Lastly what would be the difference if type Target=String and ->&String was used instead of str?

If we wrote:

type Target = String;

Then our function signature would look like this:

fn deref(&'_ self) -> &'_ String;

Which breaks the guideline that you should usually replace &String with &str. But this also makes it so that you can now mutate the String, in the DerefMut impl you need to have the same Target as Deref so, this would become

fn deref_mut(&'_ mut self) -> &'_ mut String;

With

type Target = &String;

You would have a compiler error since the type needs to have a lifetime attached to the reference, which could only be acquired from your struct, but your struct contains no lifetimes so this would be erroneous.

How can you mutate a &String from deref its an immutable ref ?

From your previous post, the first suggestion to change the type to String? Well I only showed the signature for the deref, deref_mut would be changed to this:

impl DerefMut for Foo {
    fn deref_mut(&'_ mut self) -> &'_ mut String {
        &mut self.0
    }
}

If you're talking about how a String becomes &mut str then just how a String can coerce into &str it can coerce into &mut str.

I see thank you.

Now i noticed that If my target is a str then *val would result in a str which cannot be used without a pointer so I need to do &*val is there a nicer way do do this without awkward &* in front of every value?
What I would like to do is simply &val or *val only.

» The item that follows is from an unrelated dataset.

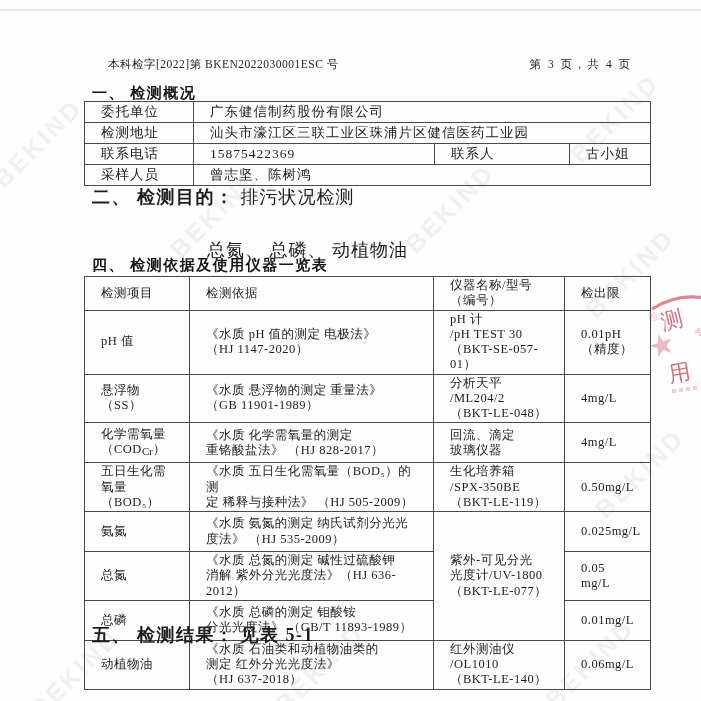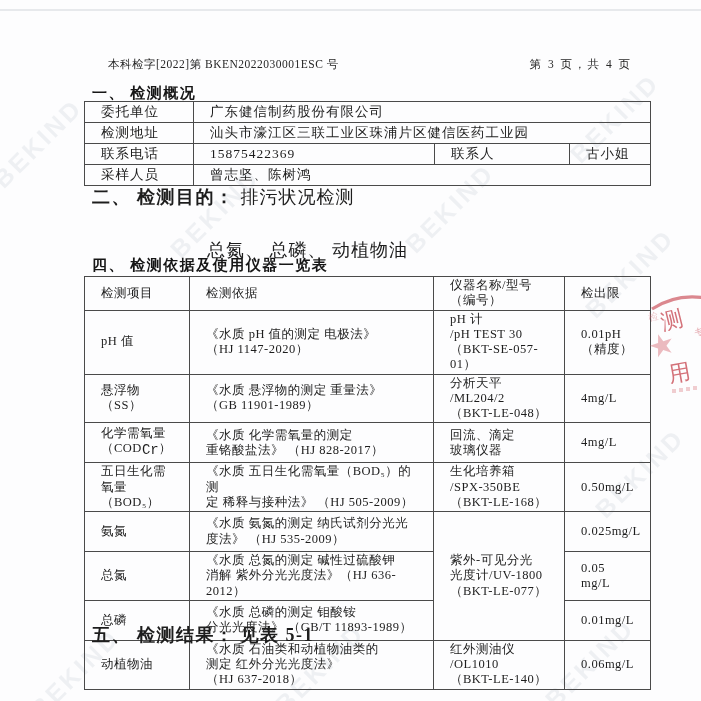"Cr" sub { font-family: Liberation Mono, monospace -> none; font-size: 14px -> 11px }
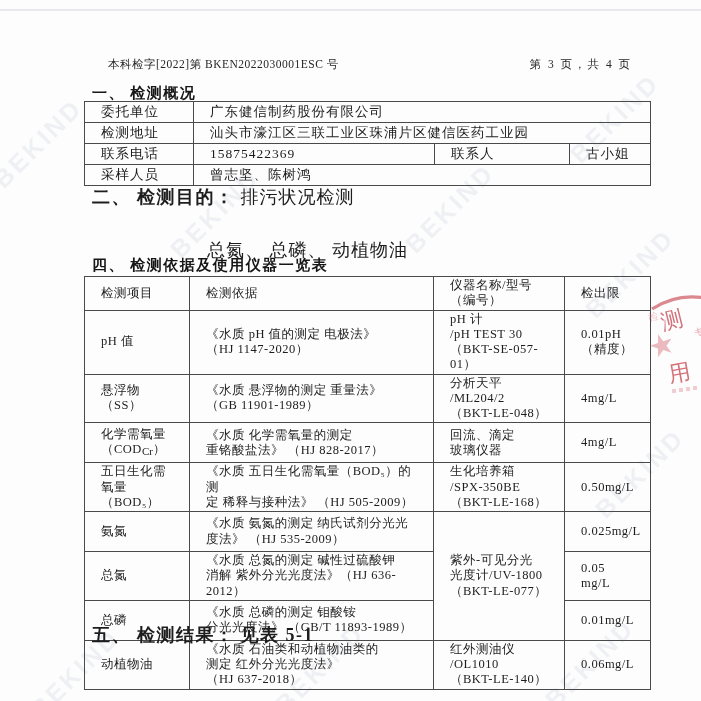"生化培养箱" td { text: BKT-LE-168 -> BKT-LE-119 }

This is solved by automatic deref coercion:

let x = String::from("Abc");
let y = &x; //y: &String
let z: &str = &x; //x: &str

What this shows is that the compiler will automatically produce &U where T: Deref<Target = U> and &U is needed, otherwise it will provide &T. Notice how on my examples for implementing the Deref trait, I show it like so:

impl Deref for Foo {
    type Target = str;
    fn deref(&'_ self) -> &'_ str {
        &self.0
    }
}

&self.0 would evaluate to &String, but since the compiler sees I need &str and String: Deref<Target = str> it works.


Take a look at
https://doc.rust-lang.org/book/ch15-02-deref.html

In my case I am trying to print the internal value so i have a println!("{}",*val) and it gives me the error saying size of str cannot be known at compile time

Then unfortunately all I can suggest is to use &*val unless you are okay with #[derive(Debug)]-ing your struct.